[User interface change data]
——

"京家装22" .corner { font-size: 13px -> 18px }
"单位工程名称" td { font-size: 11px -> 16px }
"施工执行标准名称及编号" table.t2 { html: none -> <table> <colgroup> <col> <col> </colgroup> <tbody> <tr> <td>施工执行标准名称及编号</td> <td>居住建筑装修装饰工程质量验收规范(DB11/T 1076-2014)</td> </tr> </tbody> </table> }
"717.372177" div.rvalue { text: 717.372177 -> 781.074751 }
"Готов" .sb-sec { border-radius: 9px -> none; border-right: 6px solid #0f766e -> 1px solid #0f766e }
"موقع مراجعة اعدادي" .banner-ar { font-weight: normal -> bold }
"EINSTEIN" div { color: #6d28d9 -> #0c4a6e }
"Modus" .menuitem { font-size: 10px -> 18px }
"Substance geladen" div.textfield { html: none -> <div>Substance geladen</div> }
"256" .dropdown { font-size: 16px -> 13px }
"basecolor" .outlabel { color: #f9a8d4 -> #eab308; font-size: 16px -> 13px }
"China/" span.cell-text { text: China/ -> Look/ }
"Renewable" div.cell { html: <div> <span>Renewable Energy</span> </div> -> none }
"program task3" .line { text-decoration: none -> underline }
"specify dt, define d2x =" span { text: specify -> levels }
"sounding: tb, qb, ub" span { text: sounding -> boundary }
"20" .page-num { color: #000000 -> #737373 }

——

(What to do)
Print the entries exactly. Include every one.

(Exercise result)
"京家装22" .corner { font-size: 13px -> 18px }
"单位工程名称" td { font-size: 11px -> 16px }
"施工执行标准名称及编号" table.t2 { html: none -> <table> <colgroup> <col> <col> </colgroup> <tbody> <tr> <td>施工执行标准名称及编号</td> <td>居住建筑装修装饰工程质量验收规范(DB11/T 1076-2014)</td> </tr> </tbody> </table> }
"717.372177" div.rvalue { text: 717.372177 -> 781.074751 }
"Готов" .sb-sec { border-radius: 9px -> none; border-right: 6px solid #0f766e -> 1px solid #0f766e }
"موقع مراجعة اعدادي" .banner-ar { font-weight: normal -> bold }
"EINSTEIN" div { color: #6d28d9 -> #0c4a6e }
"Modus" .menuitem { font-size: 10px -> 18px }
"Substance geladen" div.textfield { html: none -> <div>Substance geladen</div> }
"256" .dropdown { font-size: 16px -> 13px }
"basecolor" .outlabel { color: #f9a8d4 -> #eab308; font-size: 16px -> 13px }
"China/" span.cell-text { text: China/ -> Look/ }
"Renewable" div.cell { html: <div> <span>Renewable Energy</span> </div> -> none }
"program task3" .line { text-decoration: none -> underline }
"specify dt, define d2x =" span { text: specify -> levels }
"sounding: tb, qb, ub" span { text: sounding -> boundary }
"20" .page-num { color: #000000 -> #737373 }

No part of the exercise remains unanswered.